Launching and viewing the postprocess file

Once you have both files, you must open a console, go the directory where you created both files and type:

$ python example.py

This launches the script you’ve created and several files are created after it has finished. The ones we are interested in are output.res and output.msh (results and mesh respectively). They are ASCII files so you can view them using the text editor you prefer. Alternatively, you can open the .res with GiD to visualize them. The result should look like this:

Congratulations!, you have successfully created and launched your first python application.

Using the GiD problemtype

NOTE: There is a new interface in GiD, the interface example is not implemented yet.

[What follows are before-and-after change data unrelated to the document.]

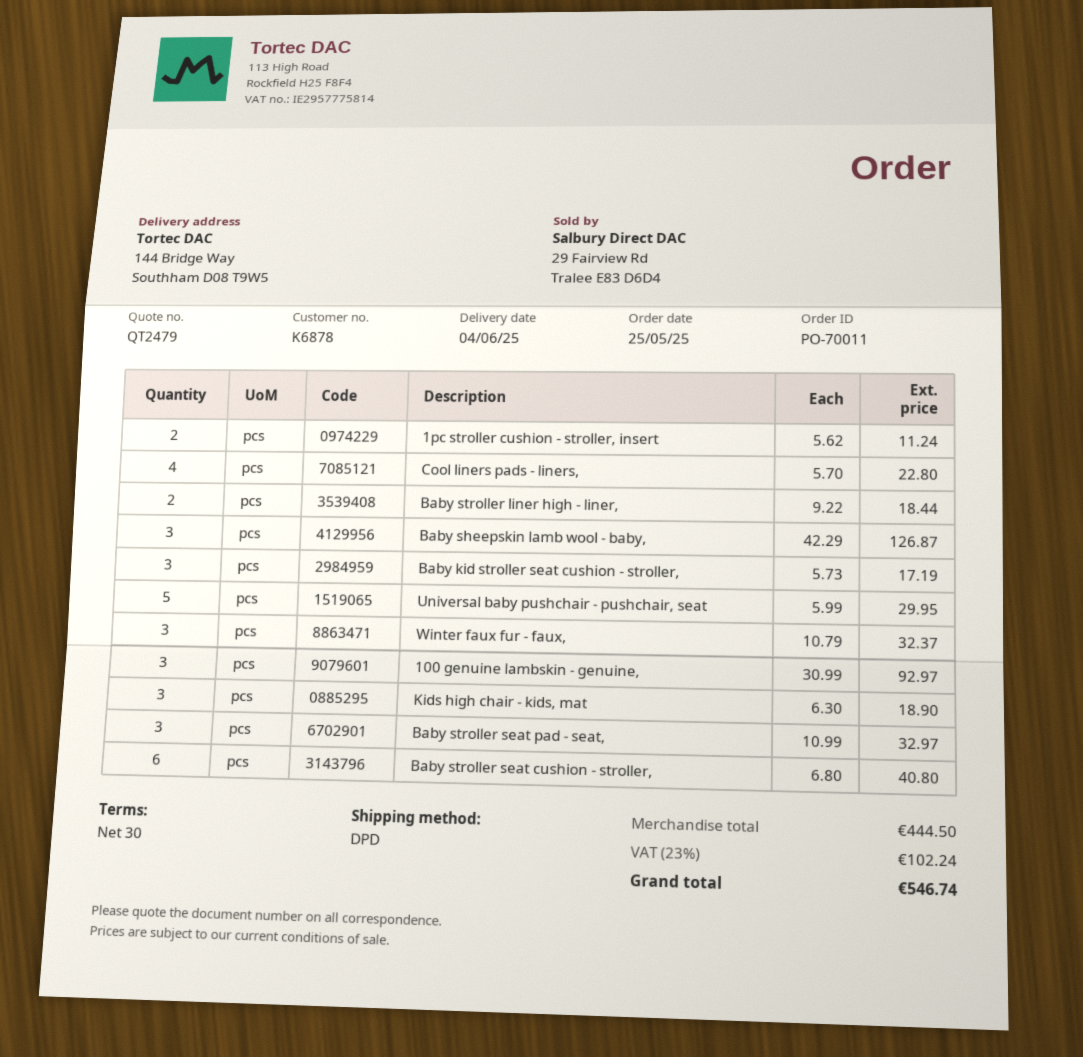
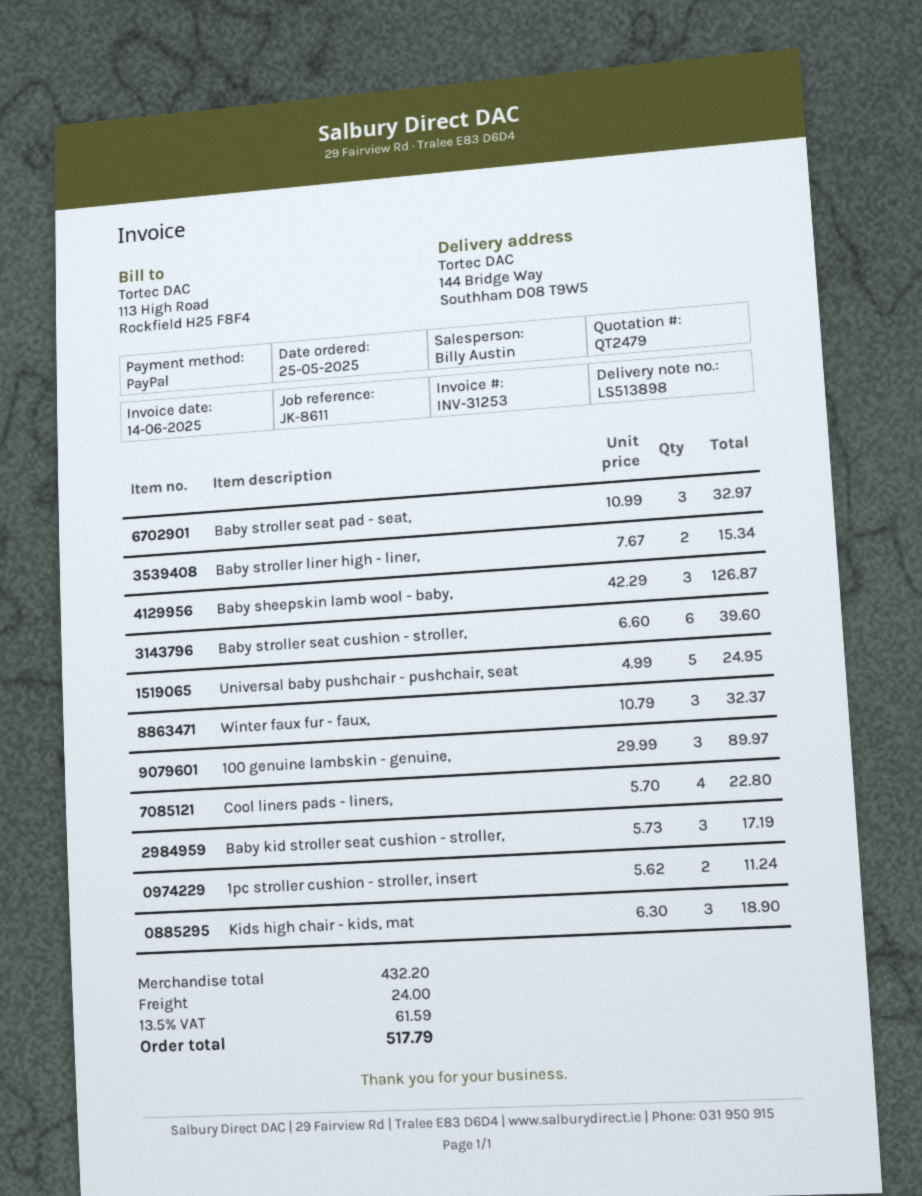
Baby stroller liner high - liner,: 2 x 9.22 = 18.44 -> 2 x 7.67 = 15.34
Universal baby pushchair - pushchair, seat: 5 x 5.99 = 29.95 -> 5 x 4.99 = 24.95
100 genuine lambskin - genuine,: 3 x 30.99 = 92.97 -> 3 x 29.99 = 89.97
Baby stroller seat cushion - stroller,: 6 x 6.80 = 40.80 -> 6 x 6.60 = 39.60
subtotal: 444.50 -> 432.20
shipping: none -> 24.00
tax: 23% = 102.24 -> 13.5% = 61.59
total: 546.74 -> 517.79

Using the GiD interface allows you to manage much more complex geometries. Moreover, you can launch Kratos directly from the (visual) GiD interface, so there’s no longer need to use a console. To do so simply download File:PureDiffusion.gid.zip and unzip it inside the GiD problemtypes folder. The interface is really easy to use so you should have no problems understanding how to use it.